Where the court grants a motion to compel further responses, sanctions shall be imposed against the party who unsuccessfully makes or opposes a motion to compel, unless the party acted with substantial justification or the sanction would otherwise be unjust.  (Code Civ. Proc., §§ 2033.290(d).) 

Plaintiff’s request for sanctions is GRANTED.  Sanctions are imposed against Defendant and counsel of record in a reduced amount of $560.00.

Sanctions in the amount of $560 are to be paid by Defendant and its counsel of record, within twenty (20) days of the date of this Order.

CONCLUSION

Plaintiff’s Motion to Compel Further Responses to Requests for Admissions is GRANTED in part and DENIED in part. The motion is GRANTED as to Requests Numbers 14 and 15. The motion is DENIED as to Requests Numbers 8, 27, 28, and 29.

Defendant is to provide further responses to the requests for which the motions were granted within 20 days of the issuance of this order.
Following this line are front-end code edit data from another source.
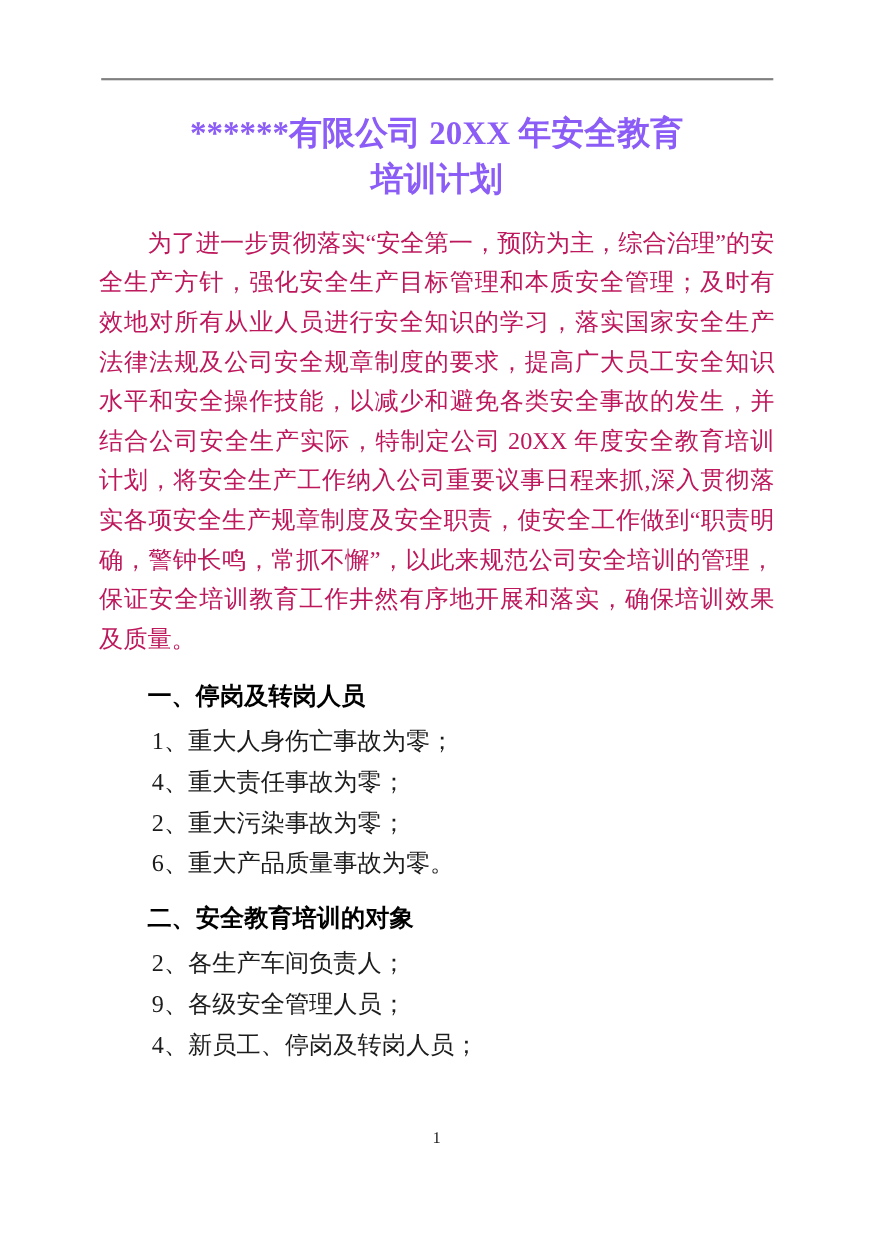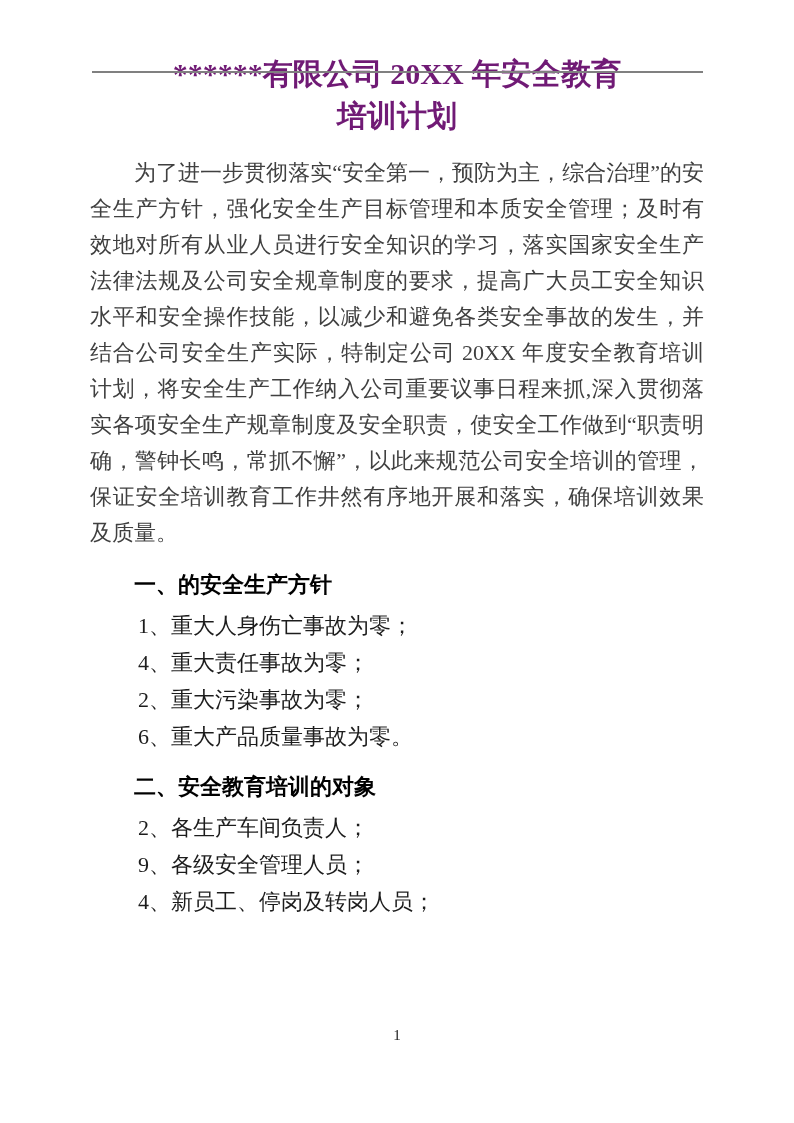"******有限公司 20XX 年安全教育" .doc-title { color: #701a75 -> #8b5cf6; padding-top: 53px -> 101px }
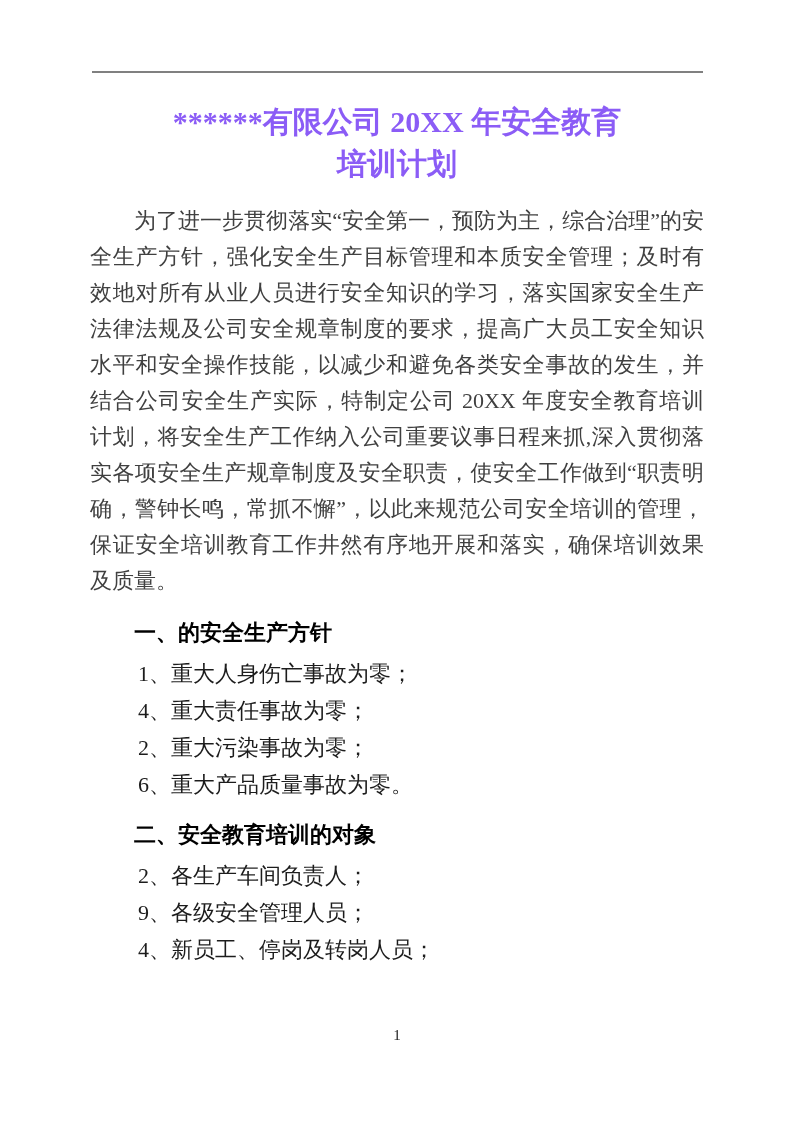"为了进一步贯彻落实“安全第一，预防为主，综合治理”的安全生产方针，强化安全生产目" .body-para { color: #404040 -> #be185d }
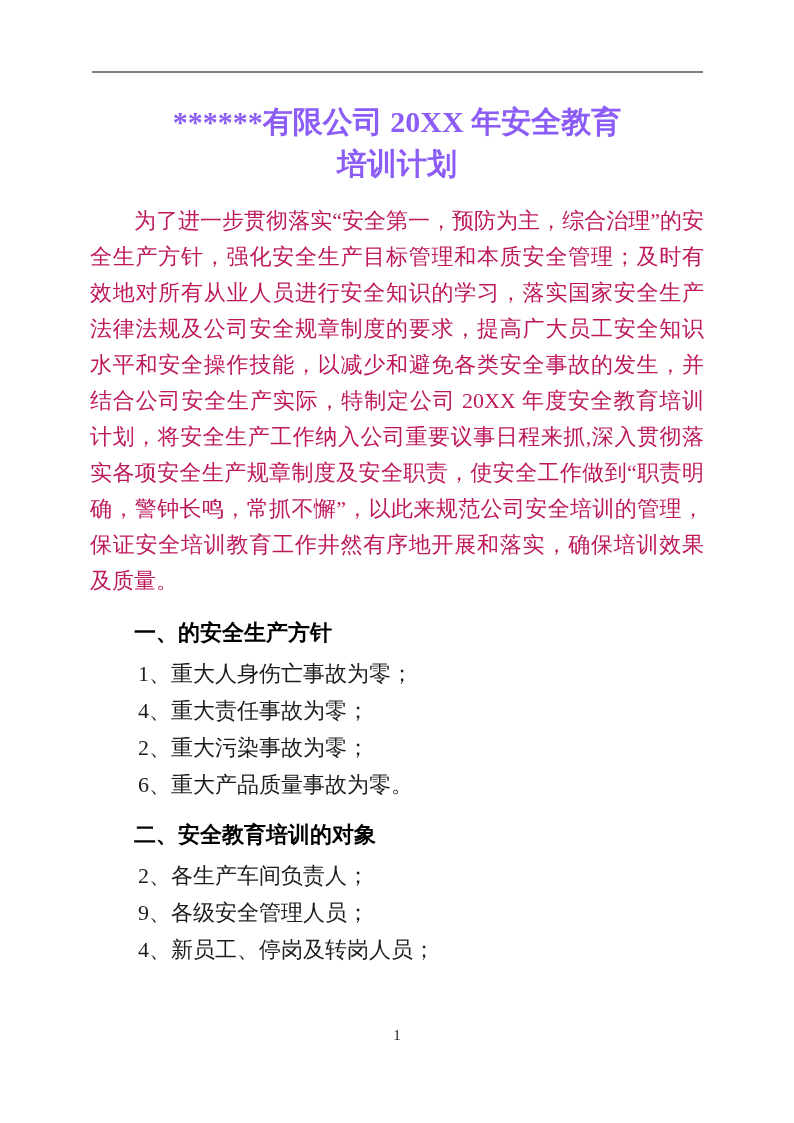"一、的安全生产方针" h2.sec-heading { text: 的安全生产方针 -> 停岗及转岗人员 }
Defendant and its counsel of record are to pay $560 to Plaintiff within 20 days of the issuance of this order.

 

Moving party to give notice.

 

Parties who intend to submit on this tentative must send an email to the Court at SSCDEPT27@lacourt.org indicating intention to submit on the tentative as directed by the instructions provided on the court website at www.lacourt.org.  Please be advised that if you submit on the tentative and elect not to appear at the hearing, the opposing party may nevertheless appear at the hearing and argue the matter.  Unless you receive a submission from all other parties in the matter, you should assume that others might appear at the hearing to argue.  If the Court does not receive emails from the parties indicating submission on this tentative ruling and there are no appearances at the hearing, the Court may, at its discretion, adopt the tentative as the final order or place the motion off calendar.